Even with an applicant tracking system (ATS) to weed out unqualified candidates, the sheer volume of applicants for a position still poses a significant problem for many recruiters and hiring managers. That’s because recruiters and hiring managers, like the rest of us, are expected to do more with less, less time, less money, fewer team members, etc. Many recruiters have to juggle multiple openings at once, and hiring managers are busy overseeing their teams and departments.

ALSO READ: 6 Recruiting Platforms That Help You Source Better Talent

As a result, recruiters have very little time to dedicate to the candidate experience. Paradoxically enough, they’re so busy trying to find the right candidate that they have no time to attract the right candidates.

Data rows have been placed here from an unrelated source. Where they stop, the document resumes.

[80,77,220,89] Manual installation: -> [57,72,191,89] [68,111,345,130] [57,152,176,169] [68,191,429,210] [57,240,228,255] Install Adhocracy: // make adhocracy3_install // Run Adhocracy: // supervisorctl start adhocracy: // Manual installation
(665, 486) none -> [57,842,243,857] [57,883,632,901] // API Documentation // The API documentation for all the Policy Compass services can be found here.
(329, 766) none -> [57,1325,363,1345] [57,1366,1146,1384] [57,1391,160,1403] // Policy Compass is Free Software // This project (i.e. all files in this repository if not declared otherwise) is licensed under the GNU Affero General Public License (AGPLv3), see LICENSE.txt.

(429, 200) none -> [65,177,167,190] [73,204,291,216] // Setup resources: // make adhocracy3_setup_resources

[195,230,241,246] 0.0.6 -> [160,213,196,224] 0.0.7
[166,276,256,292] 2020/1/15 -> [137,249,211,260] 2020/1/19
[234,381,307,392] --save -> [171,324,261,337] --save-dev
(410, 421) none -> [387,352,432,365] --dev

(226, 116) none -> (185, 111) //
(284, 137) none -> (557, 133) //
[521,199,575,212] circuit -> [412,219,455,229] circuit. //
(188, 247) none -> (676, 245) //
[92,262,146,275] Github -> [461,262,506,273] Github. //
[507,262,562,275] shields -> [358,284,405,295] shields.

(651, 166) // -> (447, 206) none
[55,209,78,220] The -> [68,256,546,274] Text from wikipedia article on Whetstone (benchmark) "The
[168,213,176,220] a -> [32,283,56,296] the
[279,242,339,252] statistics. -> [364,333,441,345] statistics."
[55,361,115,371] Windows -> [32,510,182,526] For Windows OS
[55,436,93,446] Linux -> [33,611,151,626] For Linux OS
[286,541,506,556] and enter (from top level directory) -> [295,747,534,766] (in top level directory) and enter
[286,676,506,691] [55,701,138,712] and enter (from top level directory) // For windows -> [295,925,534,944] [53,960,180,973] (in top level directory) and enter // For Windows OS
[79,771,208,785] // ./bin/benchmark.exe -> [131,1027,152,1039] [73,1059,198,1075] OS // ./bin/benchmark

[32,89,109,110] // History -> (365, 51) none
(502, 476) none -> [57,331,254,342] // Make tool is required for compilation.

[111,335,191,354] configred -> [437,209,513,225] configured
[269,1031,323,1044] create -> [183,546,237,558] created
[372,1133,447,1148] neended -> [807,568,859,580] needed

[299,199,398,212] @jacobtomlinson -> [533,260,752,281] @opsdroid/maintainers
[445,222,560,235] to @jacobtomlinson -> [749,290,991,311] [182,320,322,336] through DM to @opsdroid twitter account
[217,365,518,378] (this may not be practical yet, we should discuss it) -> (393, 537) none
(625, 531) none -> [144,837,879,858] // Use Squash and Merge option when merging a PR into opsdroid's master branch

Why worry about a negative candidate experience? Because it can severely damage your organization:

  • 83 percent of candidates say they are more likely to never apply to a company again after a negative candidate experience.
  • 63 percent say they are more likely to decline a job offer.
  • 59 percent say they are more likely to tell others not to apply.
  • 42 percent say they are less likely to buy the company’s products.

Communication plays a major role in determining the quality of a candidate’s experience. Receptive, responsive recruiting teams lead to happier candidates, but recruiting teams that are too swamped to chat lead to frustrated and disillusioned candidates.

There is a way out of this bind, and it isn’t hiring more recruiters or filling fewer jobs. In the not so distant future, the answer may be artificial intelligence (AI).

Will Your Recruiting Team’s Newest Member Be a Chatbot?

There are opportunities to inject AI into almost every step of the recruiting process, but the technology is posed to make its biggest impact at the top of the funnel through the introduction of chatbots like FirstJob’s Mya.

Chatbots are exactly what they sound like: bots that can hold realistic, meaningful conversations with people. Their role in recruiting is simple, but profound. While recruiters and hiring managers are busy screening candidates behind the scenes, chatbots can talk to them online. When candidates have basic questions, comments, or concerns, they can pose them to the chatbot — which, if programmed correctly, can answer most of them. When the chatbot doesn’t have an answer, it can ping a member of the recruiting team to step in and help.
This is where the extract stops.